Niezauważalnie (od tego momentu album przechodzi bardzo płynnie), "Hells' Invitation". Konfrontacja bohatera z księdzem spowiednikiem. Pewność swojego losu, kwestionowanie sensu wiary, pokuty, nauk Kościoła, dogmatu zbawienia, nieba. Dużo shredu, kłaniają się mistrzowie tego gatunku - Threshold. Klawisze nieco orkiestrowe, dają podniosły ton. Od czasu do czasu chórek, przypomina to wszystko niemiecki Blind Guardian. Na zakończenie cichy cliffhanger, i wchodzimy w absolutnie mistrzowski "Feed My Revolver", który to jest również wideoklipem z albumu. Naprawdę dawno nie było tak perfekcyjnego utworu. O ile słyszymy podobne motywy jak wcześniej (w "Seven Days"), to w niczym nie zmniejsza to perfekcji w dostarczeniu dźwięku, uczuć, po prostu ideał. Jako singiel jest równie dobry jak sam album. Znowu JFK - "desert dollar town" to Dallas, mamy też wymienioną z imienia Jackie oraz CIA. Refren jest bardzo, bardzo chwytliwy, możemy wręcz poczuć się jak główny bohater, który zauważa że wpada w psychotyczny stan, uzależnienie od krwi, zabijania, jednocześnie jednak jest dumny, pyszny, pełny poczucia władzy. I tak miota się pomiędzy dostrzeganiem własnej winy i chaosu a pławieniem się w luksusach władzy.

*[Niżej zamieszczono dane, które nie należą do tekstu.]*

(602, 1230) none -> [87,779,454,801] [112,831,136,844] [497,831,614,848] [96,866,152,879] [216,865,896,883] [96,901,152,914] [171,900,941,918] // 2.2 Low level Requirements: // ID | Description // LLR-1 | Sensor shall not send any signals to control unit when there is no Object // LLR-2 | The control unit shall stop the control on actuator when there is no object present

"Ashes to Ashes" to kolejna mocna piosenka. Zaczynamy dostrzegać wzór - zawsze mamy konflikt pomiędzy dwoma naturami bohatera, tutaj jedna chce wrócić do rodziny, druga słucha swoich zleceniodawców. Jest to również ilustrowane w muzyce, tu jeszcze szybciej i agresywniej niż w poprzednim utworze. Na koniec kolejne zlecenie przez telefon. Następnie najdelikatniejsza, najwolniejsza - prawie-ballada "Hour of Need". Trzeba podkreślić, że w tym miejscu frontman Andreas Novak śpiewa bardzo, ale to bardzo jak Tony Kakko z fińskiej "Sonata Arctica". Kobiecy głos (Mia Coldheart) i syntetyczne dźwięki są bardziej nastrojowe niż wcześniejsze ciężkie metalowe granie. Trochę niezdecydowany ten duet, choć bzrdzo przejmujący. "Red Winter Siren" to lżejszy już (od Ashes czy Revolver), ale zbudowany głównie na klawiszach i wysoko łkającej gitarze utwór o konfrontacji z byłym przyjacielem. Nie brakuje jednak metalowej ściany w refrenie, a emocje bohatera znowu udzielają się nam w dużym stopniu.

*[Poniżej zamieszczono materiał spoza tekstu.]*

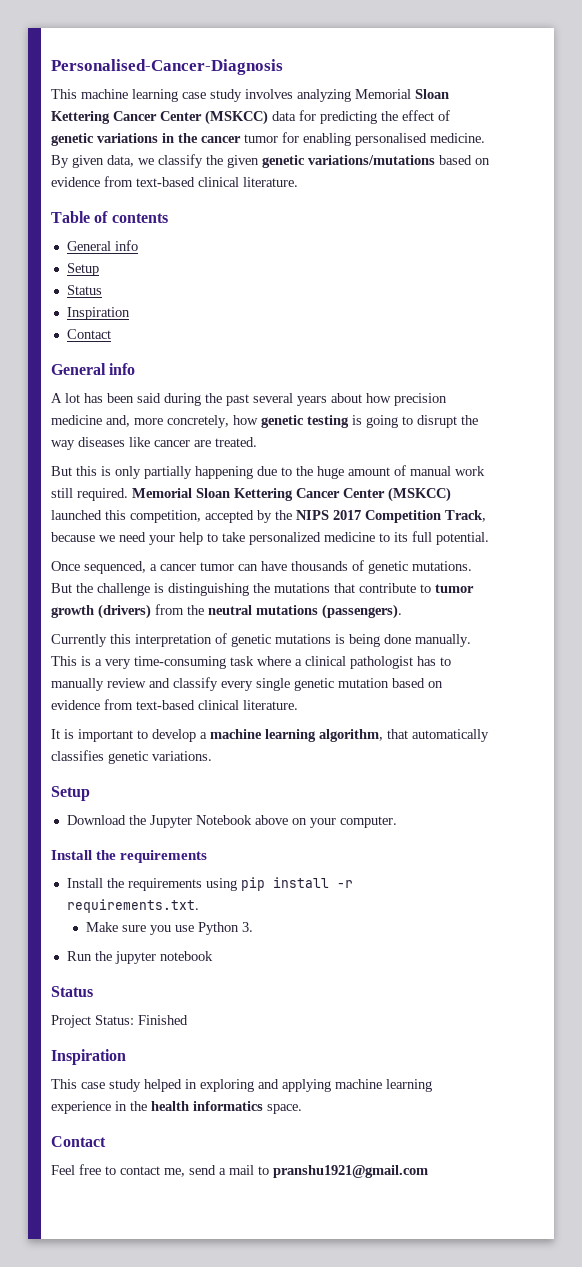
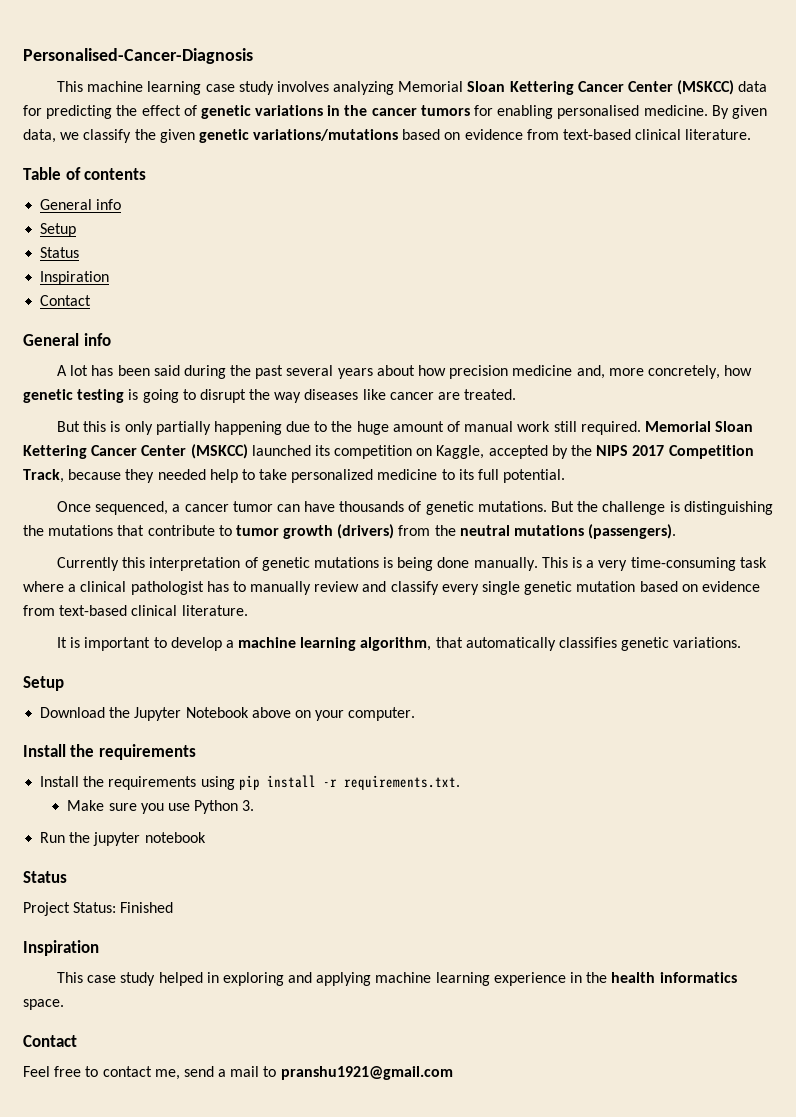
[244,134,278,143] tumor -> [420,105,470,116] tumors
[105,510,201,523] this competition, -> [314,445,485,459] its competition on Kaggle,
[99,532,175,545] we need your -> [125,469,206,483] they needed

"Skin Crawl" otwiera się fragmentem modlitwy po rosyjsku, zgodnie z moskiewskim motywem poprzedniego utworu. śpiew nieco jak Genesis, muzyka jak u Arjena Lucassena, szczególnie brzmiące w tle synthy. Przechodzi gładko w "Graveyard Shift", prowadzone przez flet, co jest zupełnie nietypowe. W połowie akustyczny, jakby hymn wojowników o utraconą ziemię, być może z nich wywodzi się nasz bohater. Obligatoryjne solo bardzo soundtrackowe. Przedostatni "Say Goodnight" wpisuje się w uprzednie motywy, opowiada nam o jednej z poprzednich akcji, w której metoda egzekucji była nietypowa, być może zastosowana wobec byłego pracodawcy. Zamykający "Pandora's Musical Box" jest zbiorem różnych motywów, jakby podsumowujących luźne wątki pootwierane w albumie. Mamy wszystko - młóckę, akustyki, budujące atmosferę różne klipy dźwiękowe, tytułową pozytywkę, pracę na klawiaturze. A nasz bohater przygotowuje się do zamknięcia kariery, rozważając afterlife, konsekwencje swoich czynów. Wszystko to pod wpływem spowiednika z pierwszego utworu, o którym zdążyliśmy już zapomnieć. Album zamyka się tym samym chórem, od którego się zaczął, co podkreśla jego logiczną spójność.
Podsumowując, album, a szczególnie „Feed My Revolver” jest fantastyczny, choć traci impet w drugiej połowie. Porusza tematy ponure i tajemnicze, ale muzycznie dostarcza najlepsze możliwe wrażenia.